╔══

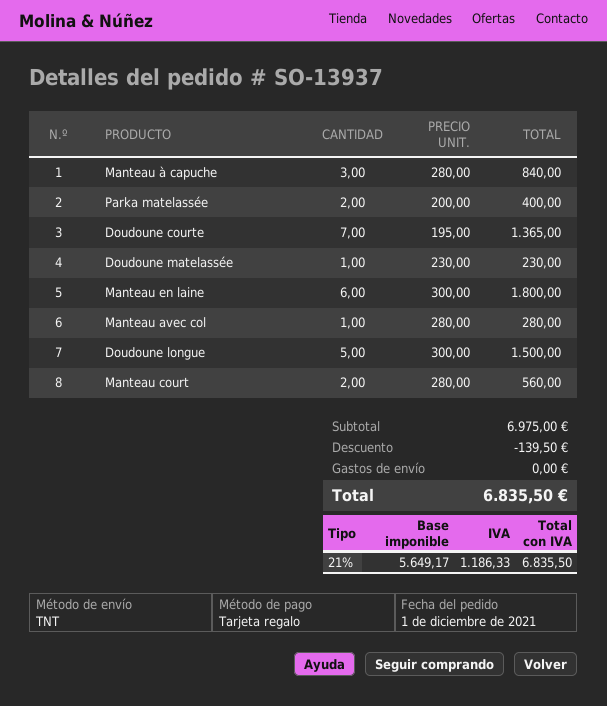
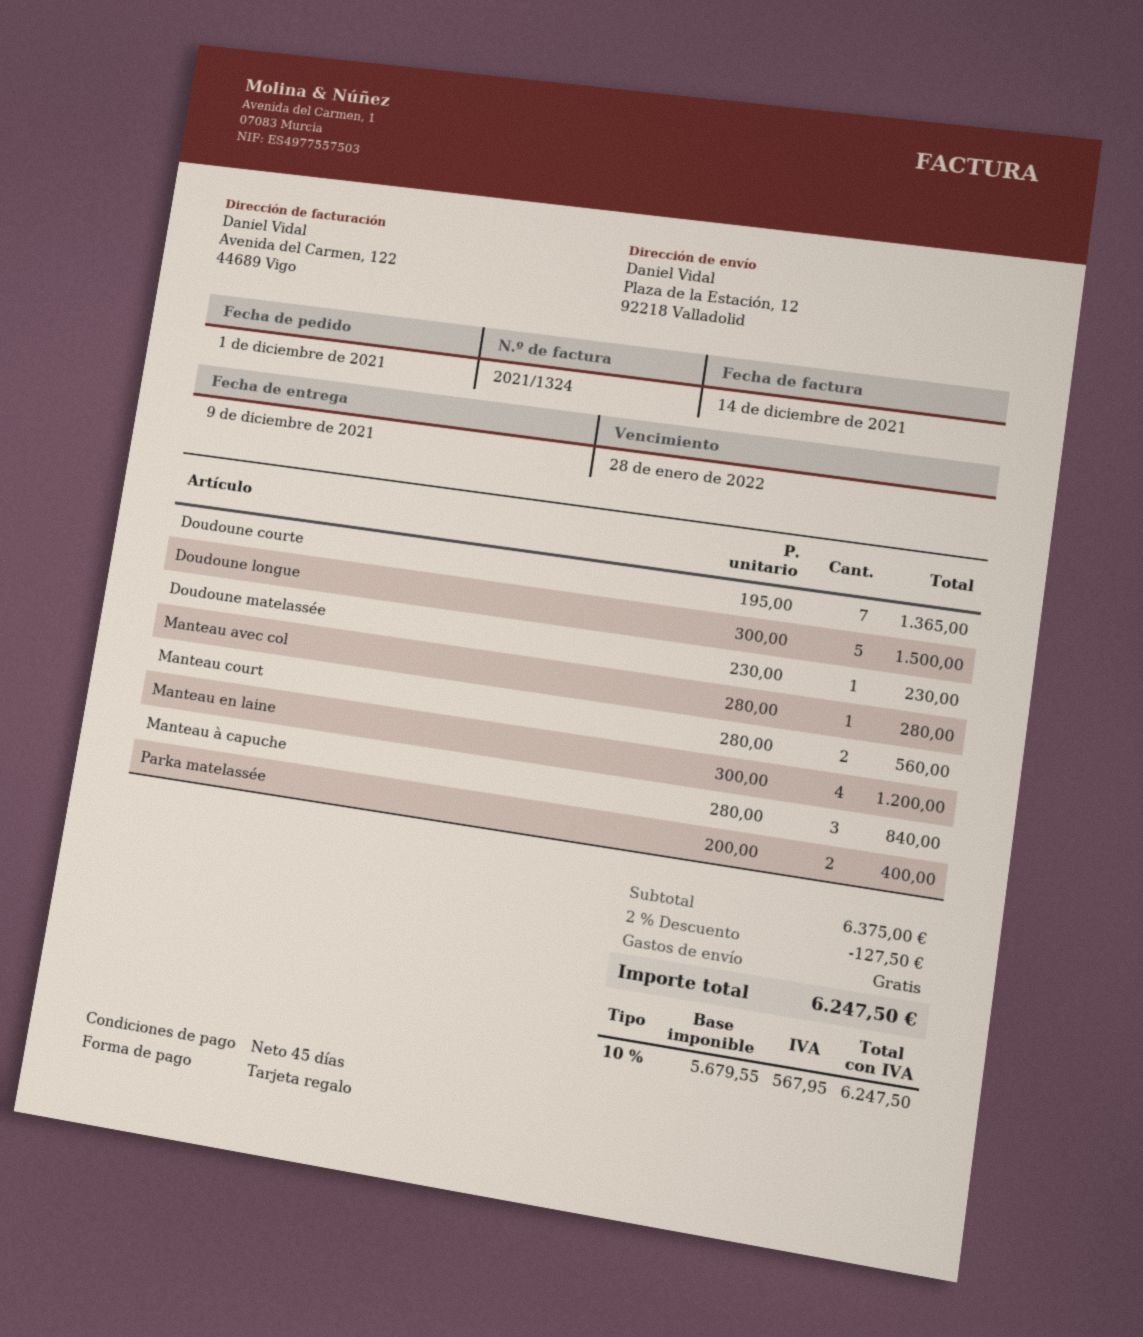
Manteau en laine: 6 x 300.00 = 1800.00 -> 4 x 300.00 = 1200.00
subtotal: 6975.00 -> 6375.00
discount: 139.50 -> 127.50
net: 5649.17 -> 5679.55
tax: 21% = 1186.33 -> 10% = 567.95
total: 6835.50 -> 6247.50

╚══

> [Your instructions] Output nothing but the lines from the one containing "net: 5649.17 -> 5679.55" through the last line of the data, exactly as they stand.

> [Problem solution]
net: 5649.17 -> 5679.55
tax: 21% = 1186.33 -> 10% = 567.95
total: 6835.50 -> 6247.50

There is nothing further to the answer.